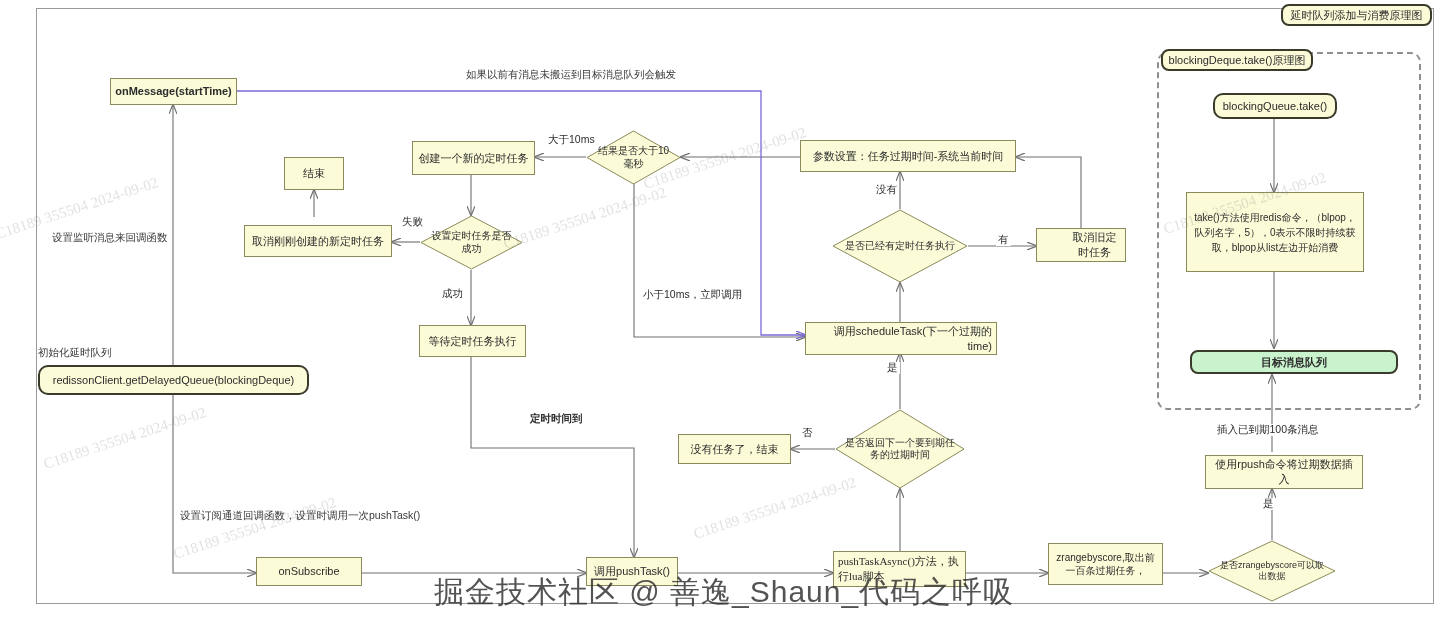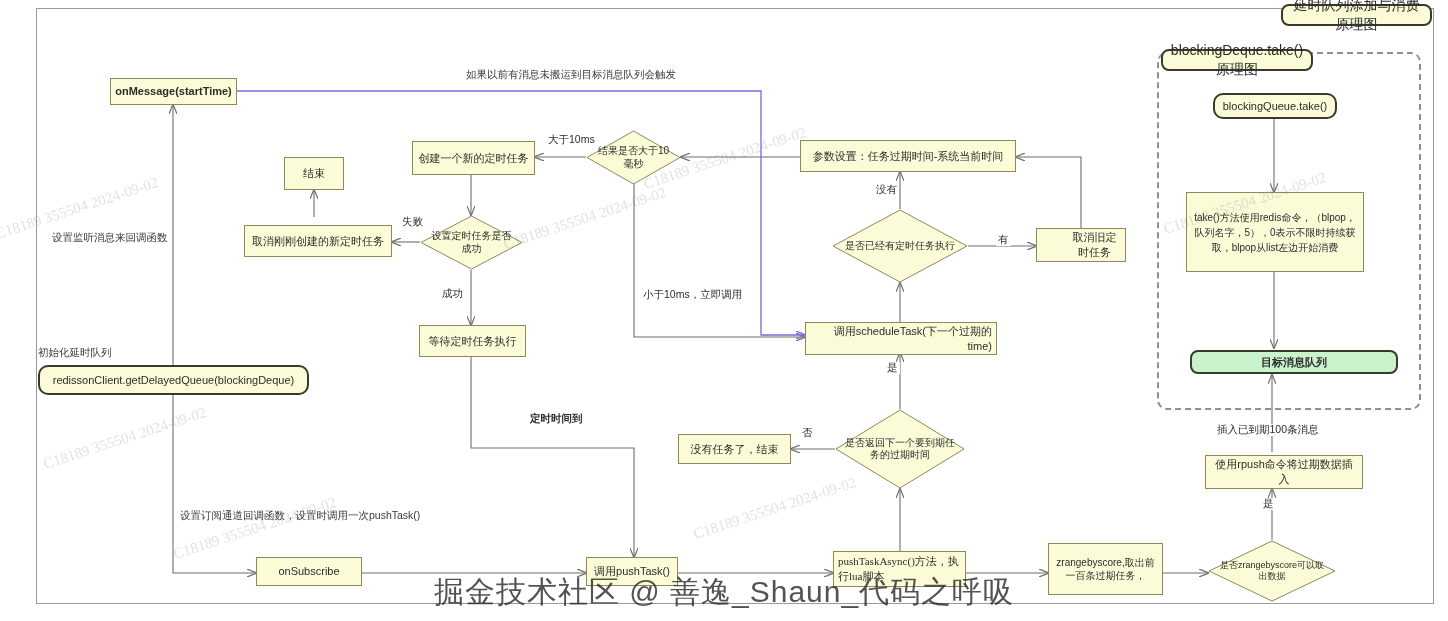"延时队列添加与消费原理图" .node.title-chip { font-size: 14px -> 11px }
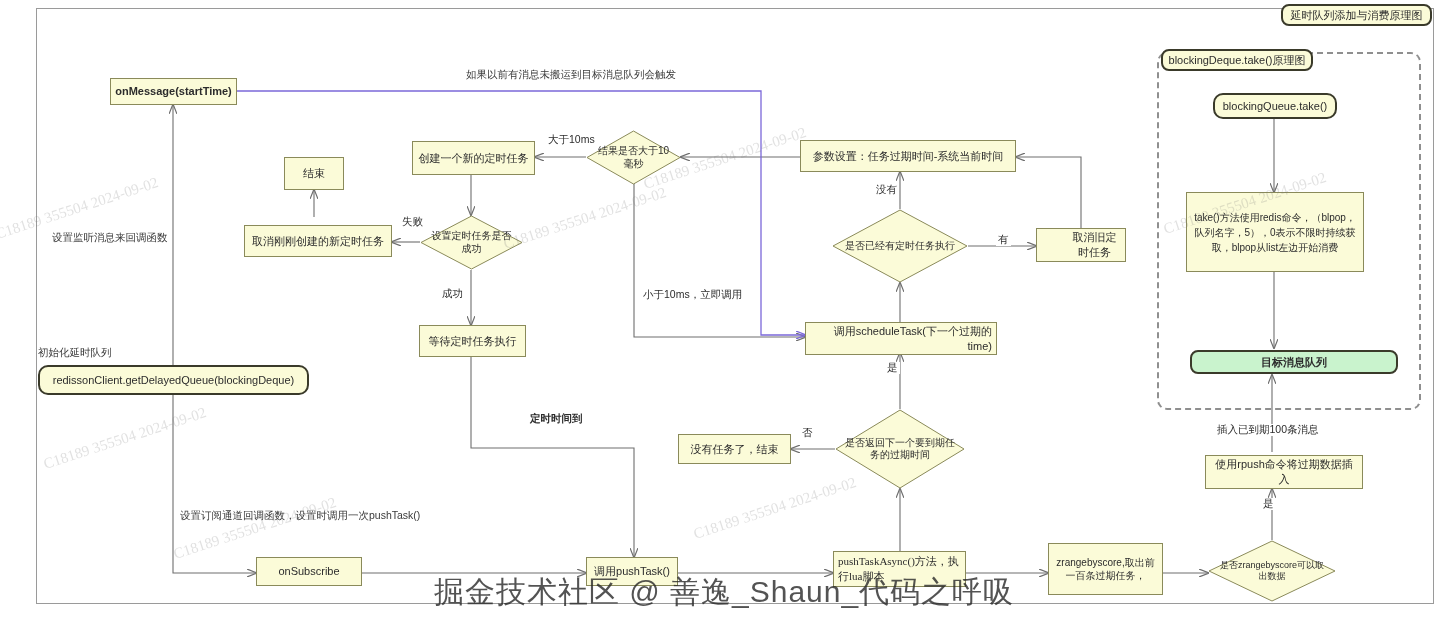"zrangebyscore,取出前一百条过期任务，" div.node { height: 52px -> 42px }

● ● ● ● ●

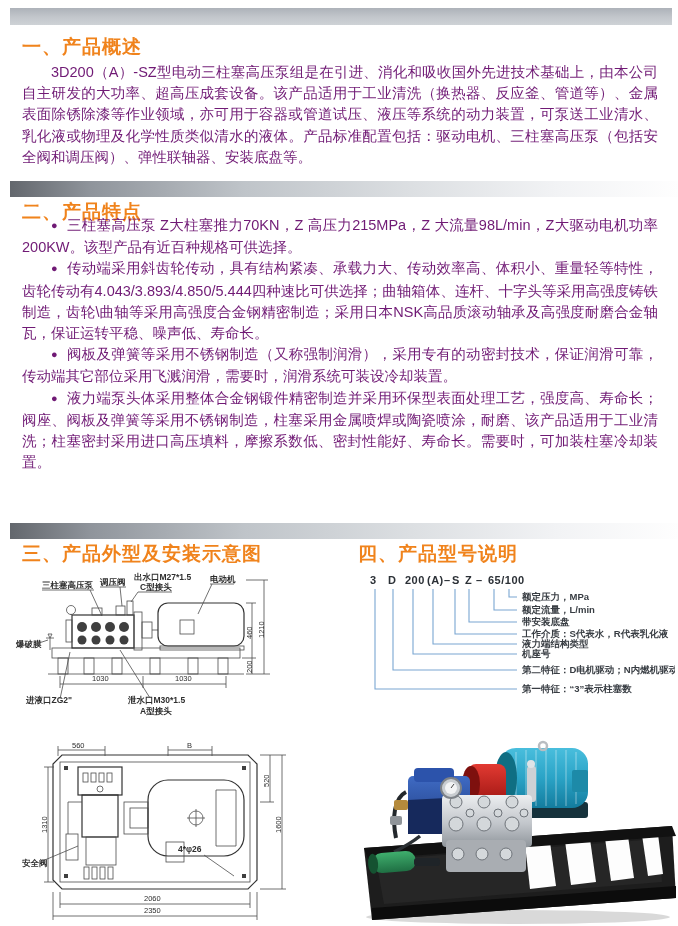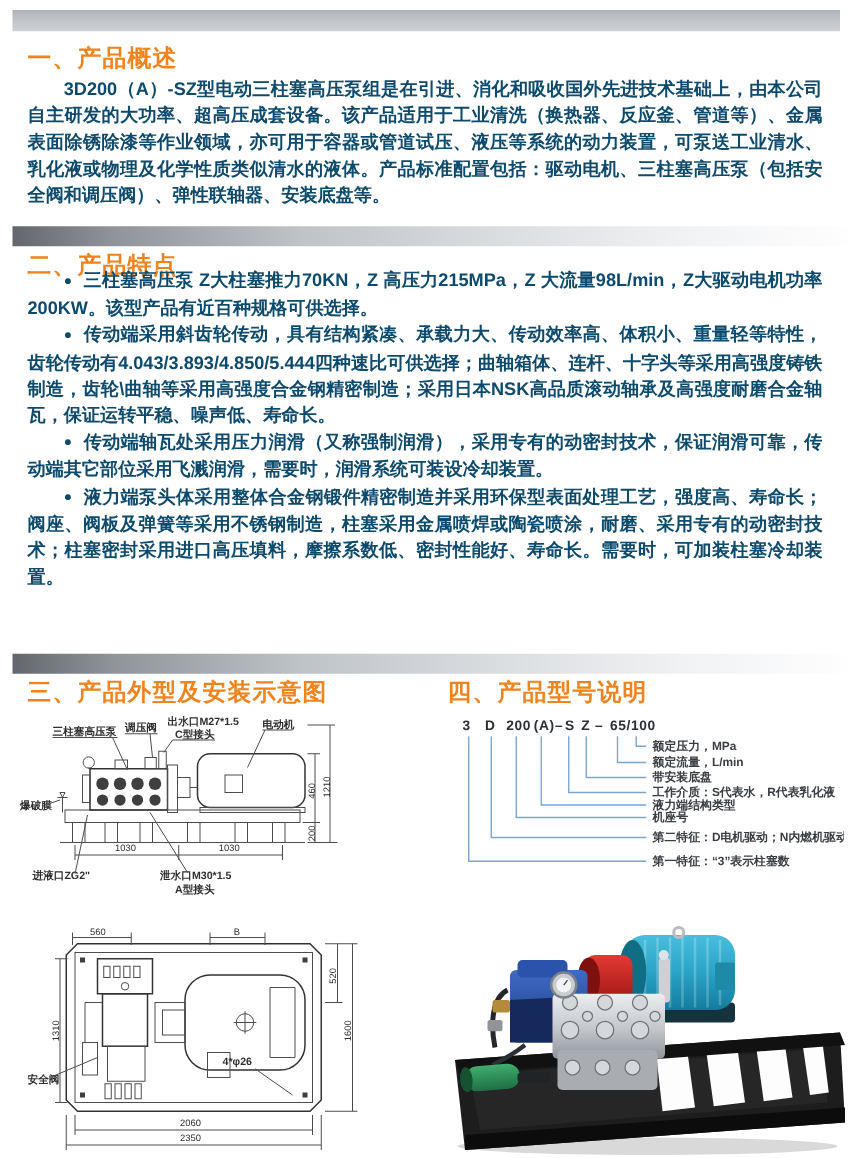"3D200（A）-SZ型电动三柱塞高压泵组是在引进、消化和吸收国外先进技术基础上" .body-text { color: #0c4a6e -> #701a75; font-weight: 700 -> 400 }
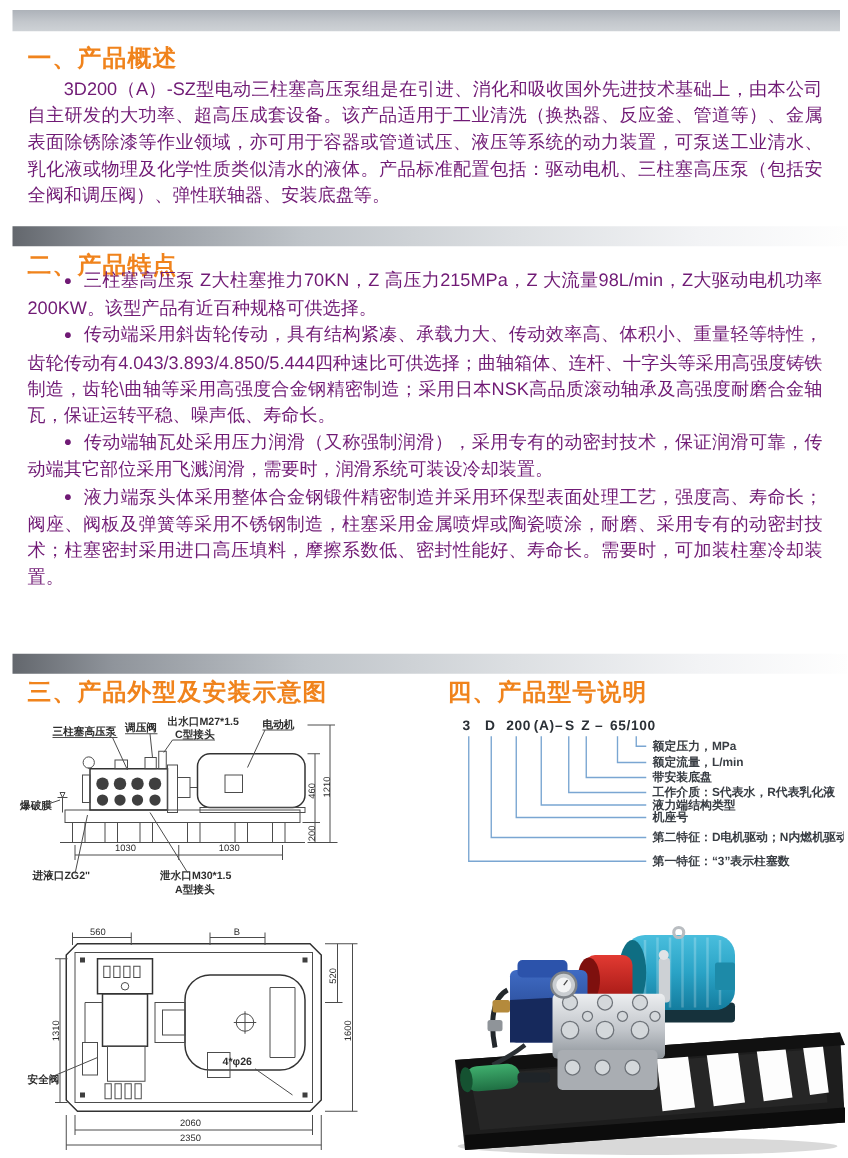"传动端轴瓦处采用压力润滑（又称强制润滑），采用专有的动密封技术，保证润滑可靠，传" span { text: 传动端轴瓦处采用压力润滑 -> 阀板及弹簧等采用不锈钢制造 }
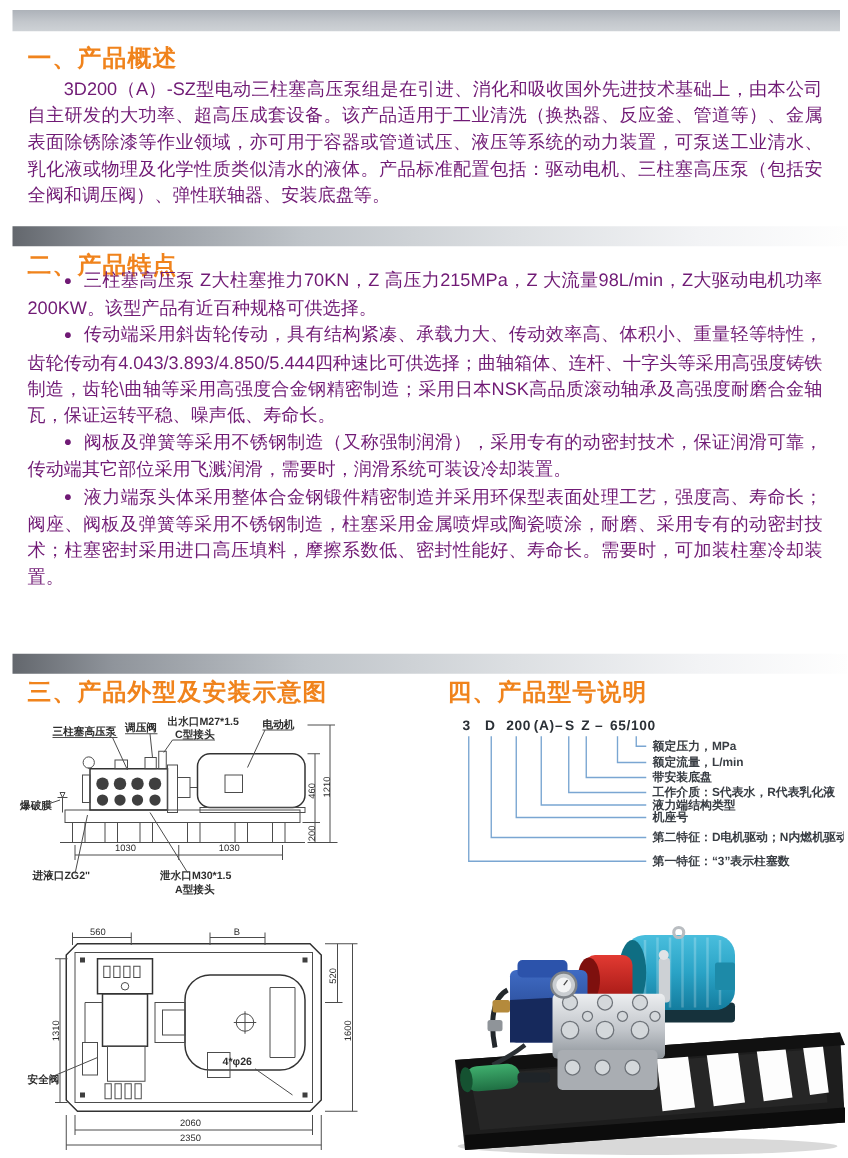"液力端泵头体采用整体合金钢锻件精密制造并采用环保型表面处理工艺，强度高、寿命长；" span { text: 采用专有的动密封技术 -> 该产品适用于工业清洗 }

● ● ● ● ●

- **Your assignment**: Transcribe, from the material above, the stretch starting at the line with "font-size: 14px ->" and ending at the line with "height: 52px ->", both included, exactly. Do not carry over pictures.

- **Response to the task**:
"延时队列添加与消费原理图" .node.title-chip { font-size: 14px -> 11px }
"zrangebyscore,取出前一百条过期任务，" div.node { height: 52px -> 42px }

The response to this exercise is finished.